Pakistani officials and analysts said that withdrawing troops would also benefit local militant groups like Lashkar-e-Taiba and Jaish-e-Mohammed. “The withdrawal of troops will give a huge space to the militants,” said Hasan Askari Rizvi, a Pakistani defence analyst and former professor at Punjab University.
“The main objective of the militants involved in the Mumbai attack was to destablise the region? They will thrive in the event of war between the two countries [India and Pakistan].”
The two groups were originally founded by Pakistan’s Inter-Services Intelligence agency as deniable proxies to be sent to fight Indian forces in the disputed region of Kashmir. They have been blamed for numerous attacks on Indian targets.
However, Western intelligence agencies have recently perceived a growing nexus between these and other, militant groups such as the Pakistani Taleban and al Qaeda. In June, it was reported that some 300 militant leaders from a number groups including Lashkar-e-Taiba and Jaish-e-Mohammad met in the Pakistani garrison city of Rawalpindi.
There they reportedly agreed that while the Kashmir struggle remained important, their primary focus should be the fight against international forces in Afghanistan.
Just a few weeks later, nine US soldiers were killed in an attack on a combat outpost at Wanat in the Afghan border province of Nuristan that displayed unusual military competence.

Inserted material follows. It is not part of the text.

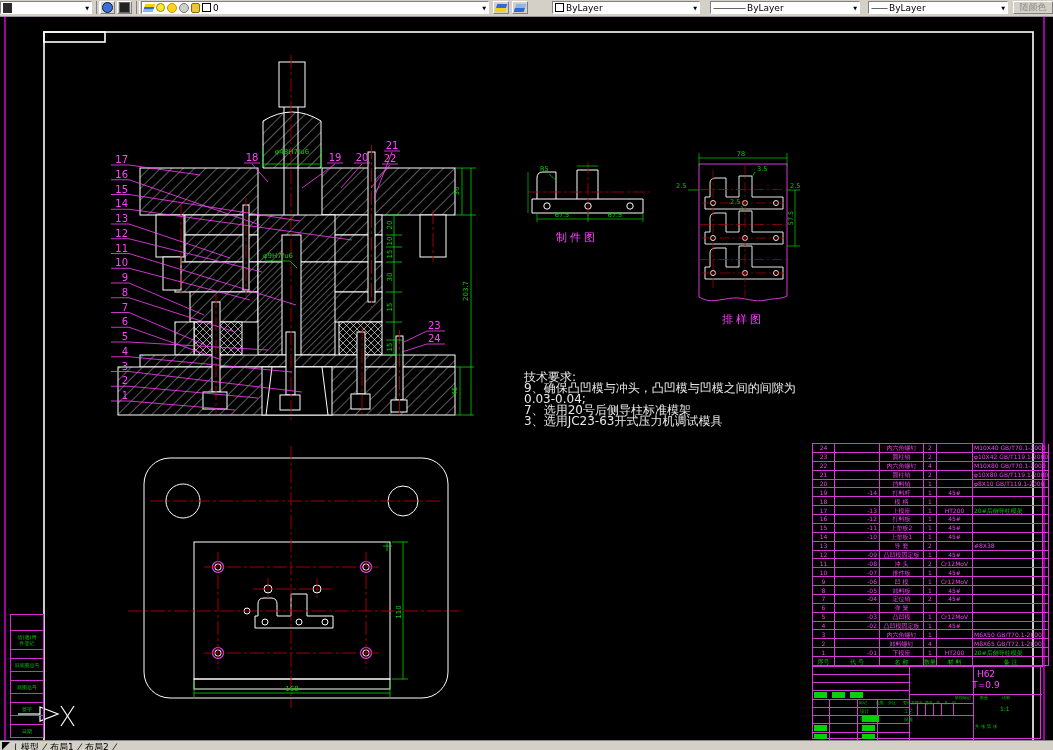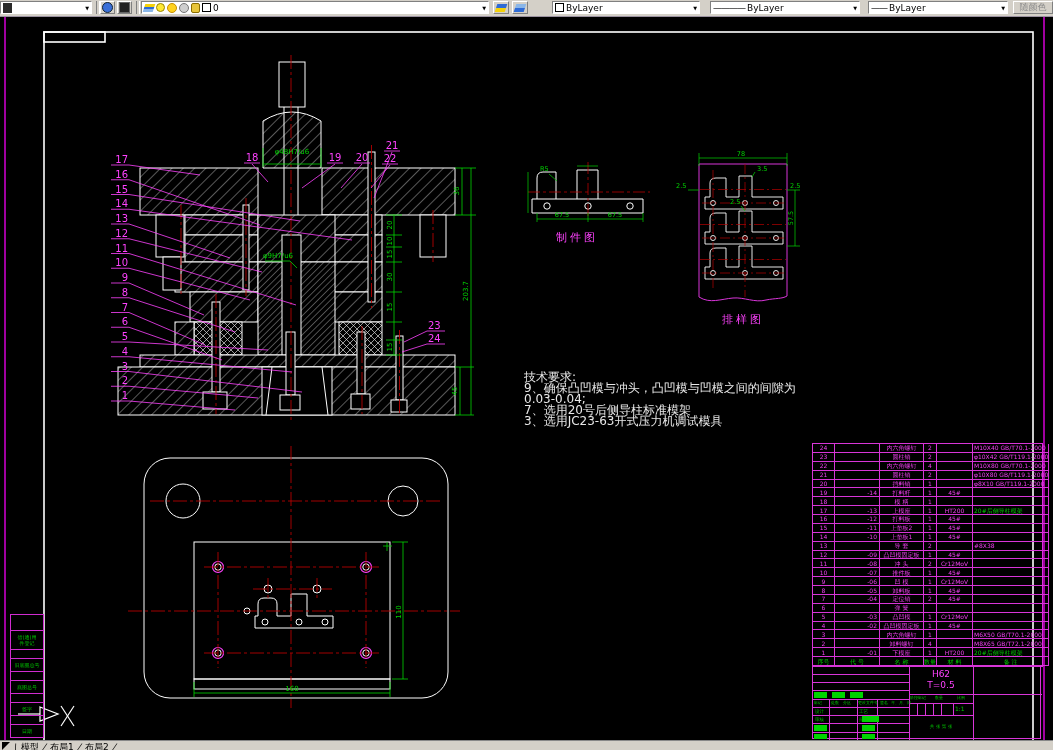"H62" .tb-txt { margin-left: none -> 45px }
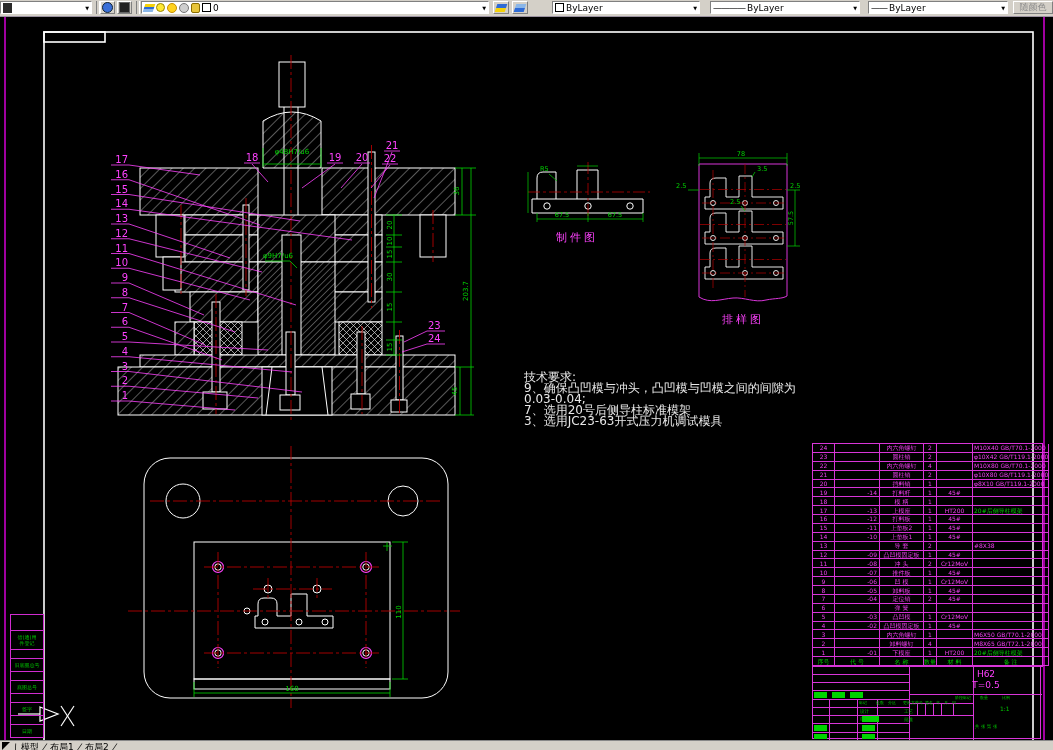"T=0.5" div { text: 0.5 -> 0.9 }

Intelligence reports subsequently assessed that the assault included a significant Lashkar-e-Taiba element, as well as al Qaeda fighters.
The growing relationship between al Qaeda and Lashkar-e-Taiba may explain the scale and sophistication of the Bombay attacks, said Dr Kanchan Lakshman of the South Asia Terrorism Portal. “It would also suggest why they targeted Americans, British and Israelis,” he said.
He added that he had heard from an Indian intelligence official that the Mumbai attack had been funded by Saudi money, again suggesting an al Qaeda link.
Other Indian analysts said the attack appeared to be an attempt to undermine US policy towards India, Pakistan and Afghanistan.
“There’s a lot of clamour for action against Pakistan from India,” Pratap Bhanu Mehta, the head of the Centre for Policy Research. “This attack was not just an attempt to scuttle India’s peace process with Pakistan. It was in many ways a pre-emptive strike against [Barack] Obama’s strategy for the region.”
The U.S. President elect has proposed increasing troop levels in Afghanistan and stepping up the pressure on Pakistan to attack militants on its territory. In exchange, he has suggested appointing an special envoy to help resolve Pakistan’s territorial dispute with India over Kashmir.
A crisis in India-Pakistan relations would scupper both plans.
Doctor Antonio Giustozzi, an expert on Afghanistan at the London School of Economics, said Washington could weather such a crisis, but concurred on the militants’ aims.
“I think that the terrorists have made a calculation that aims to worsen relations between India and Pakistan and embarrass the Pakistan government, in the hope that the Indians make an uncontrolled response,” he said.
That, he said, would “strengthen the militants’ hand and compromise the campaign by Islamabad against extremists by diverting troops back to the Indian border.”